Springfield, IL – There'll be a packed crowd in the State Capitol rotunda today, with people from almost 50 organizations joining together for the "Rally for the Common Good," urging legislators and Governor Pan Quinn to reconsider budget cuts to the state's human-care organizations.

Organizers say the state's failure to maintain a strong public infrastructure is endangering public health and safety, and undermining efforts to turn the economy around.

Jack Kaplan, legislative director with the United Way of Illinois, says human services are very much a critical part of the public infrastructure.

"Just like bridges, roads, schools – we have to have a healthy and well-maintained, well-managed human services structure."

One-third of Illinoisians under 65 have been without health insurance coverage for two years.
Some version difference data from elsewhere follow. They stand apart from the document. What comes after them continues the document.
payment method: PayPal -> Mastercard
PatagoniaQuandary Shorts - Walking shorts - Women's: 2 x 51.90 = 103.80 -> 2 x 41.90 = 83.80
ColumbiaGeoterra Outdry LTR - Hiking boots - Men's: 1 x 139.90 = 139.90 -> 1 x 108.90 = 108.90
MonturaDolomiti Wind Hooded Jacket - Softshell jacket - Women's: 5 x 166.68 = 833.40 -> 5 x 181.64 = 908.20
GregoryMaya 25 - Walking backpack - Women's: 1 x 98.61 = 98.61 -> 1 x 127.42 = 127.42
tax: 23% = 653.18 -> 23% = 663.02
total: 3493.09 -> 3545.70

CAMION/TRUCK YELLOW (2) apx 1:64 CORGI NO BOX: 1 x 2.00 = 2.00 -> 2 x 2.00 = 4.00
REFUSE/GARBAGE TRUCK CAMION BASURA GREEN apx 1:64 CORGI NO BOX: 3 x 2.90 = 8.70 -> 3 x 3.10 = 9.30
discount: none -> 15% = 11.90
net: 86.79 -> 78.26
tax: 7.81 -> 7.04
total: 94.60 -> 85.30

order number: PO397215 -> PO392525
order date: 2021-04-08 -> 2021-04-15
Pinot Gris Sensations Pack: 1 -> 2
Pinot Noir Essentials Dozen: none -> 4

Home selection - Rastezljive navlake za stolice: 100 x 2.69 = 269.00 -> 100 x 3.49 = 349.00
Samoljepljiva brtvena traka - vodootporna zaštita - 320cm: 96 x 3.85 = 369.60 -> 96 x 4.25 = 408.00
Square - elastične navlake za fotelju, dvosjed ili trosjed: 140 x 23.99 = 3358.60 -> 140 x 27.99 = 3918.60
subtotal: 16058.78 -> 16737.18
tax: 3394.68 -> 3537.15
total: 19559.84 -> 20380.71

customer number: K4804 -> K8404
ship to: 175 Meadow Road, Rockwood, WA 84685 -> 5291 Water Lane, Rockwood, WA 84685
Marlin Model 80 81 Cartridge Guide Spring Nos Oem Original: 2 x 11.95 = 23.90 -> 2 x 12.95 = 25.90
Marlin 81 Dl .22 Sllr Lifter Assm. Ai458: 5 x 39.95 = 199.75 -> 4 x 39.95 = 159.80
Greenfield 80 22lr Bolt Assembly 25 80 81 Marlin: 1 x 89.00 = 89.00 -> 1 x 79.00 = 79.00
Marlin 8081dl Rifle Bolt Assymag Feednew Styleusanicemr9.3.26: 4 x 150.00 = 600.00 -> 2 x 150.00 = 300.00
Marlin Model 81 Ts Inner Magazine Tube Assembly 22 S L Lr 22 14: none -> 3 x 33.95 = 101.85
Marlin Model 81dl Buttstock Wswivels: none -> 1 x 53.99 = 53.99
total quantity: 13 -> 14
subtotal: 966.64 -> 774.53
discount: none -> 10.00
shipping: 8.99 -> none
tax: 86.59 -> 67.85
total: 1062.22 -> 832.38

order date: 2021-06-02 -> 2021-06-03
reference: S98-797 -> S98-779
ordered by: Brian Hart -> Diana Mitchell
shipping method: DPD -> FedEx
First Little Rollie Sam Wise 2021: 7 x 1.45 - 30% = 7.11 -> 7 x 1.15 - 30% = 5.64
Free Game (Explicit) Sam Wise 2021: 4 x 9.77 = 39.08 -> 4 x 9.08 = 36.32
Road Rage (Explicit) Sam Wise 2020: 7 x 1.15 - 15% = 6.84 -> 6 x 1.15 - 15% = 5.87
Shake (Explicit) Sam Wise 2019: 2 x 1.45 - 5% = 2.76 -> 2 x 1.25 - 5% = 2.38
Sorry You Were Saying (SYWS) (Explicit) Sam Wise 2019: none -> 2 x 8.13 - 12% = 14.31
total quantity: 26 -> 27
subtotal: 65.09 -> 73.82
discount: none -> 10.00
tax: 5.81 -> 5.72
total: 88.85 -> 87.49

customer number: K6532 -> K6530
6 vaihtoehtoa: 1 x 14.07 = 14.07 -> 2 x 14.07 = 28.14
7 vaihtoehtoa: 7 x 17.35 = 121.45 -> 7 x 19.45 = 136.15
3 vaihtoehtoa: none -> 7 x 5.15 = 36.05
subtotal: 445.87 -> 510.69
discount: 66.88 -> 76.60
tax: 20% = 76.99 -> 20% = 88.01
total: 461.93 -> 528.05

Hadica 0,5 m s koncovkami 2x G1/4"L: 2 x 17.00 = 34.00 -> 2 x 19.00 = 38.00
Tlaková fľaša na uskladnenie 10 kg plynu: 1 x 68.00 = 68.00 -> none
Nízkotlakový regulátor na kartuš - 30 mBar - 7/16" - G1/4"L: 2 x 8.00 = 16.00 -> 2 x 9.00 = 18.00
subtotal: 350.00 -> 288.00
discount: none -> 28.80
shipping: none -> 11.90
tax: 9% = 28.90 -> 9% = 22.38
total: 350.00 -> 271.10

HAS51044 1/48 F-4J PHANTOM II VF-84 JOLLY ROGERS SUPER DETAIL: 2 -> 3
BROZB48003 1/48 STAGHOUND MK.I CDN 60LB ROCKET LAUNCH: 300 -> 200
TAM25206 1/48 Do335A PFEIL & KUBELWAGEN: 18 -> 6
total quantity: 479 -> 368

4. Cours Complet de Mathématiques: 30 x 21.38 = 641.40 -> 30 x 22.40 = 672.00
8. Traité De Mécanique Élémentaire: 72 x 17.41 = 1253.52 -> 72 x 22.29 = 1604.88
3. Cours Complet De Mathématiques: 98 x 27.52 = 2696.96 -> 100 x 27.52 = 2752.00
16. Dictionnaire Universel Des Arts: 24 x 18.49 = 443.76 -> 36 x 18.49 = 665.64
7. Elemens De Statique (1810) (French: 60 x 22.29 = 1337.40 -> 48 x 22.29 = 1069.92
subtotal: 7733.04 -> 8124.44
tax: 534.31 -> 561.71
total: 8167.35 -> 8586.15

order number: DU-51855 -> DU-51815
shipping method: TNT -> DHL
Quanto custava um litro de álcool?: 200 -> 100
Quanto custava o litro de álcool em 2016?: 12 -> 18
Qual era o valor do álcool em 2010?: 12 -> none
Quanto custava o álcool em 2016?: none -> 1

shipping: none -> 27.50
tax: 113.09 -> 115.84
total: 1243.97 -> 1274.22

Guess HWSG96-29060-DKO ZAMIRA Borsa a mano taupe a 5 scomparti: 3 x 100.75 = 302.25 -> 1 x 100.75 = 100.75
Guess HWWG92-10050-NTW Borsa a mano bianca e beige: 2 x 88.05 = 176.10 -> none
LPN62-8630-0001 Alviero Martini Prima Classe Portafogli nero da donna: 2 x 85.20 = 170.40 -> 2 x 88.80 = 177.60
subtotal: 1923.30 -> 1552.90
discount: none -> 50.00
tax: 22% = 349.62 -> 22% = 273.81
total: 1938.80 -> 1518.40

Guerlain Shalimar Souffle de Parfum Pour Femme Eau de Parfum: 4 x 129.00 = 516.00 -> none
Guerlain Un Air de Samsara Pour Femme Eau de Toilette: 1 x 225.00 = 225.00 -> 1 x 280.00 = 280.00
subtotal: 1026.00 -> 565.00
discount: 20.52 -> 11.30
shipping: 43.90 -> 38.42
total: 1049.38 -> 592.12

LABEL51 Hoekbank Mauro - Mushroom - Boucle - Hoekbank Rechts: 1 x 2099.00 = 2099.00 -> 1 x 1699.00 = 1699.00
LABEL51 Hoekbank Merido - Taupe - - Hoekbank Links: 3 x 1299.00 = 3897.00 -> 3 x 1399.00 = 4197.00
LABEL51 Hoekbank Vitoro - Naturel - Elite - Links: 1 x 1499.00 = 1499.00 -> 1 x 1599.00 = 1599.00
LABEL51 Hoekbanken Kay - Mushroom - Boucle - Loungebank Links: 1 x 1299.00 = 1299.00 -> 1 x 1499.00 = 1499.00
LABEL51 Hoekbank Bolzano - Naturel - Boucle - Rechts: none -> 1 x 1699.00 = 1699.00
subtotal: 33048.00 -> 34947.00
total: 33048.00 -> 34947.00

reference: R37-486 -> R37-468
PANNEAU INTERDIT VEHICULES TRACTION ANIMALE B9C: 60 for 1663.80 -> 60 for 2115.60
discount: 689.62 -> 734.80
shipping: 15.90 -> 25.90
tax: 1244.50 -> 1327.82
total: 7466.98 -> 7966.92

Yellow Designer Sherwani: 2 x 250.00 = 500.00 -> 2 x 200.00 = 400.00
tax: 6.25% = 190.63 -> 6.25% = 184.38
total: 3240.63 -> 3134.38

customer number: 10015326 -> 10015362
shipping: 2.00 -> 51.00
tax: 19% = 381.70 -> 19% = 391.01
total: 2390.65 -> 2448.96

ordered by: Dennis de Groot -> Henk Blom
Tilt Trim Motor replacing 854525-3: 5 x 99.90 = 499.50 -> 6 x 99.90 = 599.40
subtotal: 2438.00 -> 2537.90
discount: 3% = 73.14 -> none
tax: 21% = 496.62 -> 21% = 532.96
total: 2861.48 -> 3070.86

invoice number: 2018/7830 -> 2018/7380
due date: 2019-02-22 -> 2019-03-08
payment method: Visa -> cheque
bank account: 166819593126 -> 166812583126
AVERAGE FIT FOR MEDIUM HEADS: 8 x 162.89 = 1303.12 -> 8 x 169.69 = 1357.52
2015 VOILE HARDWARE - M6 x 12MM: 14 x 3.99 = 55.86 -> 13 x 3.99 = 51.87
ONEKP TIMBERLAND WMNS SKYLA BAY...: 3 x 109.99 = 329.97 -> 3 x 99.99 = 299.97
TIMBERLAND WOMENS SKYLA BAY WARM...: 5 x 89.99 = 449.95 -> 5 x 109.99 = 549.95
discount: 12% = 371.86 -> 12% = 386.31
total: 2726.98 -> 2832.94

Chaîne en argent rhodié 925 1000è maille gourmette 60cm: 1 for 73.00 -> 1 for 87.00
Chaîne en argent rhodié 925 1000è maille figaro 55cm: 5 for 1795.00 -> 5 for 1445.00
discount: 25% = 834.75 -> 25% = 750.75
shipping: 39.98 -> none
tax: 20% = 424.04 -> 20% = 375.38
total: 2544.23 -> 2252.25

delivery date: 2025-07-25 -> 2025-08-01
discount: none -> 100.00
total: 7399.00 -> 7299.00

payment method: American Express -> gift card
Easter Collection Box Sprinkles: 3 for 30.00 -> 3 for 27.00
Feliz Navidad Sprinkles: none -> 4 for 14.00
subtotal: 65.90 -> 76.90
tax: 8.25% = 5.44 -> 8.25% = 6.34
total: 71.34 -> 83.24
Kaplan says that's just one problem facing residents, as communities see rising unemployment, increased food bank usage, and continued educational disparities.

"It is essential that the state hold the line and maintain current funding for human service programs in light of that increased demand that the community is facing."

Those taking part in today's event include faith-based organizations, citizens' groups and organizations that help care for the sick, those in the 65-plus set, people with disabilities, and families with children.

Bishop Warren Freiheit with the Evangelical Lutheran Church in America Central-Southern Illinois Synod says investing in human-care programs now helps prevent much more expensive public problems down the road.

"If we can supply our social services with the monies necessary to train, educate, feed and maintain basic lifestyles, ultimately it's quite a savings for the state of Illinois."

He says every dollar invested in human-care programs returns about seven dollars to taxpayers.

With a budget deficit in the range of $11 billion, Governor Quinn is proposing $78 million in cuts to human service programs, as well as other cuts to balance the bottom line. Jack Kaplan and others say state leaders should evaluate the tax code and look for ways to generate more revenue instead of cutting essential programs. The Governor has already suggested a plan to raise state income taxes 50 percent.